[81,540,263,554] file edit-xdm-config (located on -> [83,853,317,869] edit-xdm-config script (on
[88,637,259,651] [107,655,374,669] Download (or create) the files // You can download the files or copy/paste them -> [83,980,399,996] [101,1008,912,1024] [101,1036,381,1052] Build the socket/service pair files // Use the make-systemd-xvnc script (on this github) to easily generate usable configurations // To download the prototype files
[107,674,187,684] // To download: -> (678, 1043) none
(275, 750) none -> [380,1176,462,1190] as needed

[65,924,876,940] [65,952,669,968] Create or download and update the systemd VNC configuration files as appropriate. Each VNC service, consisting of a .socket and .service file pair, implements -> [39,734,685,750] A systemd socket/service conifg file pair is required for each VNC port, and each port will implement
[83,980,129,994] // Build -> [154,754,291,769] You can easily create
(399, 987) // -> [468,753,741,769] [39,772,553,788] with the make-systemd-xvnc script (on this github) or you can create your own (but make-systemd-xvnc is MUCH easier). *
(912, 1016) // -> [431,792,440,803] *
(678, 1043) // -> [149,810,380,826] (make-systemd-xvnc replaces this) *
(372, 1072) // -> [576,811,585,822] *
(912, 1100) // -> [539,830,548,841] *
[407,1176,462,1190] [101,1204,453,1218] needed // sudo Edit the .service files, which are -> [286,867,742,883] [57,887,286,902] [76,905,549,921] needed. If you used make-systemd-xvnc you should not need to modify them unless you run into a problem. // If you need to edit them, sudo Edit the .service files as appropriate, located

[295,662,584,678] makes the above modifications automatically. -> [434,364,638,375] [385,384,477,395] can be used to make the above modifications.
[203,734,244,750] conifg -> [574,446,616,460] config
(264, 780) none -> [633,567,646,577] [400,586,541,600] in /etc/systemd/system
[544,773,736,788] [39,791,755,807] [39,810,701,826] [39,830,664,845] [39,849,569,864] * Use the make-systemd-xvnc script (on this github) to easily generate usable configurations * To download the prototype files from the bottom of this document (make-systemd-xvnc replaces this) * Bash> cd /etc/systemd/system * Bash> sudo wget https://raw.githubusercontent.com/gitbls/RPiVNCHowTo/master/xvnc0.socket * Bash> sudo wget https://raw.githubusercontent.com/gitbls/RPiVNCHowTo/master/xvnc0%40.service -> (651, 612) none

-------------------------

YOUR GOAL: Everything from the line with "(912, 1016) // -> [431,792,440,803] *" to the last line of the data is what to return, word for word; leave out the rest.

ANSWER TO THE EXERCISE:
(912, 1016) // -> [431,792,440,803] *
(678, 1043) // -> [149,810,380,826] (make-systemd-xvnc replaces this) *
(372, 1072) // -> [576,811,585,822] *
(912, 1100) // -> [539,830,548,841] *
[407,1176,462,1190] [101,1204,453,1218] needed // sudo Edit the .service files, which are -> [286,867,742,883] [57,887,286,902] [76,905,549,921] needed. If you used make-systemd-xvnc you should not need to modify them unless you run into a problem. // If you need to edit them, sudo Edit the .service files as appropriate, located

[295,662,584,678] makes the above modifications automatically. -> [434,364,638,375] [385,384,477,395] can be used to make the above modifications.
[203,734,244,750] conifg -> [574,446,616,460] config
(264, 780) none -> [633,567,646,577] [400,586,541,600] in /etc/systemd/system
[544,773,736,788] [39,791,755,807] [39,810,701,826] [39,830,664,845] [39,849,569,864] * Use the make-systemd-xvnc script (on this github) to easily generate usable configurations * To download the prototype files from the bottom of this document (make-systemd-xvnc replaces this) * Bash> cd /etc/systemd/system * Bash> sudo wget https://raw.githubusercontent.com/gitbls/RPiVNCHowTo/master/xvnc0.socket * Bash> sudo wget https://raw.githubusercontent.com/gitbls/RPiVNCHowTo/master/xvnc0%40.service -> (651, 612) none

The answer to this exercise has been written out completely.